## Instructions to follow
Gather all lines in the records below that include the word "artful".

------ Given records

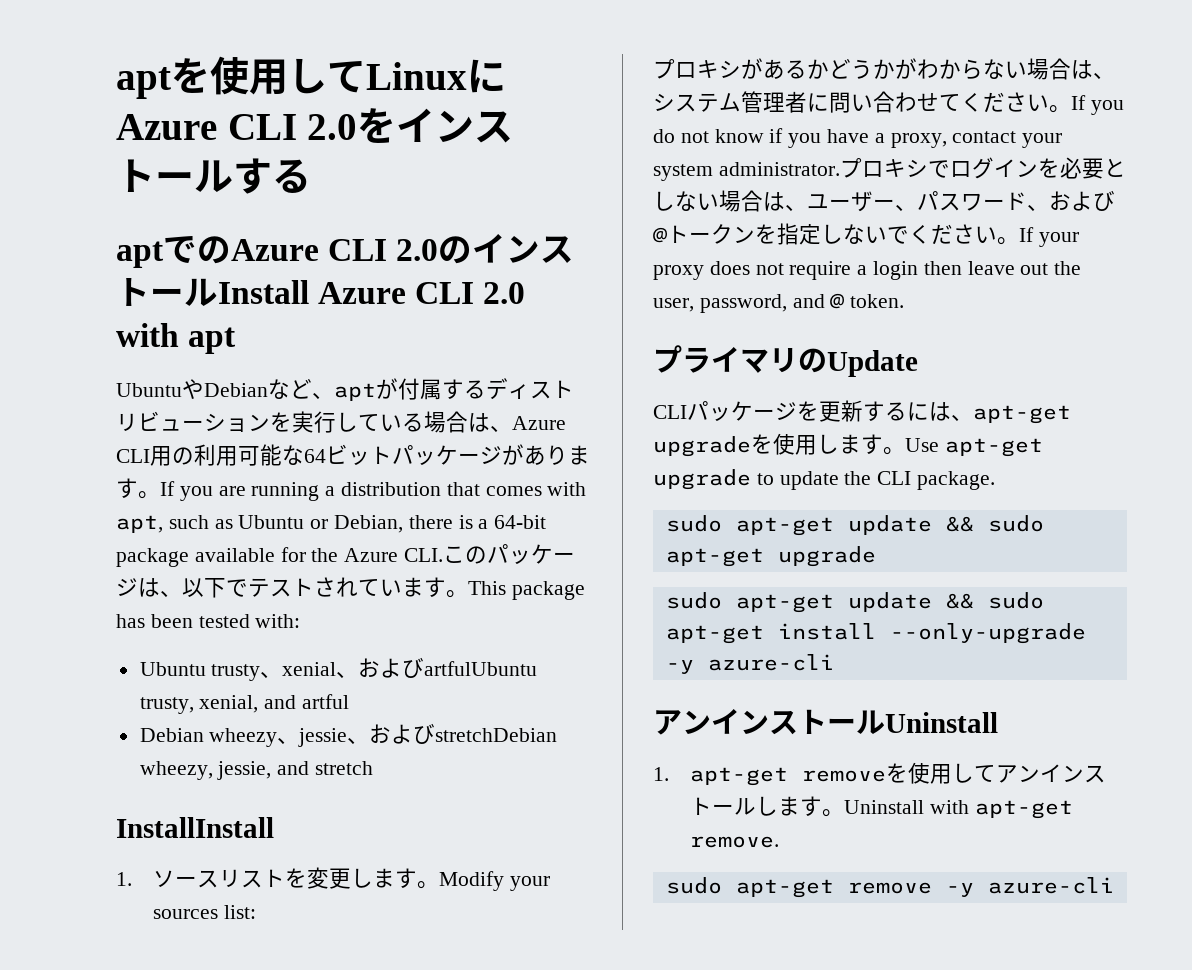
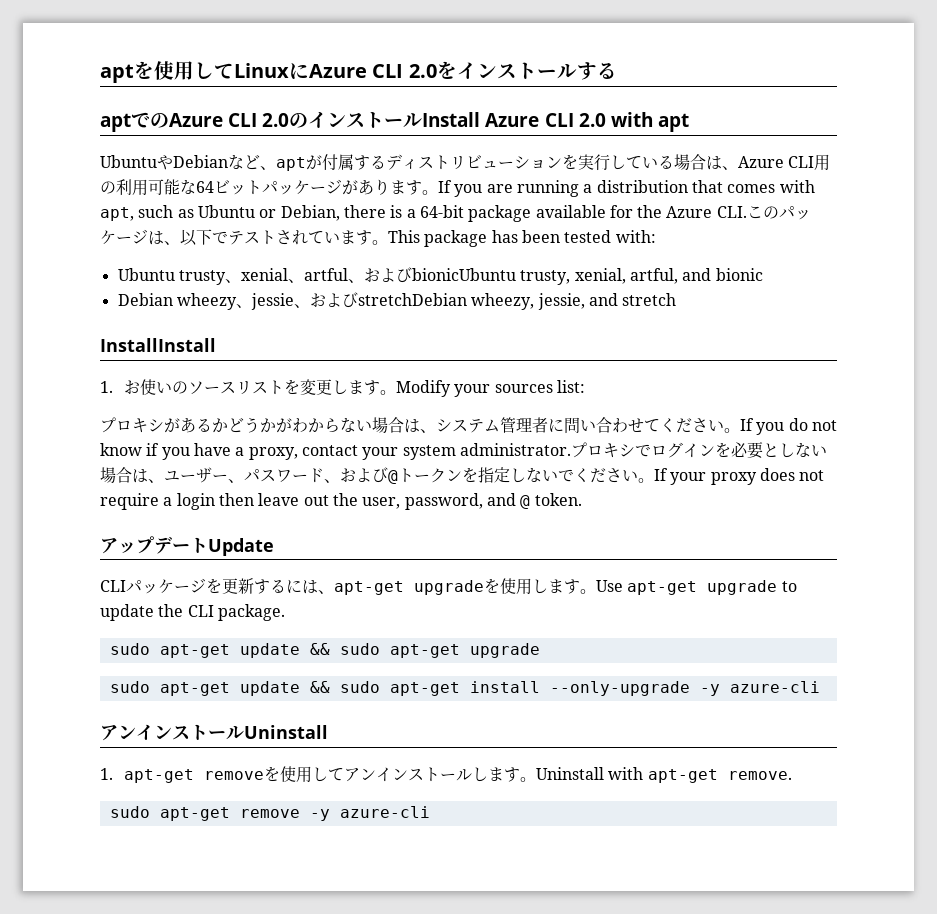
- Ubuntu trusty、xenial、およびartfulUbuntu trusty, xenial, and artful
+ Ubuntu trusty、xenial、artful、およびbionicUbuntu trusty, xenial, artful, and bionic
- 1.ソースリストを変更します。
+ 1.お使いのソースリストを変更します。
- プライマリのUpdate
+ アップデートUpdate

------------

## Exercise output
- Ubuntu trusty、xenial、およびartfulUbuntu trusty, xenial, and artful
+ Ubuntu trusty、xenial、artful、およびbionicUbuntu trusty, xenial, artful, and bionic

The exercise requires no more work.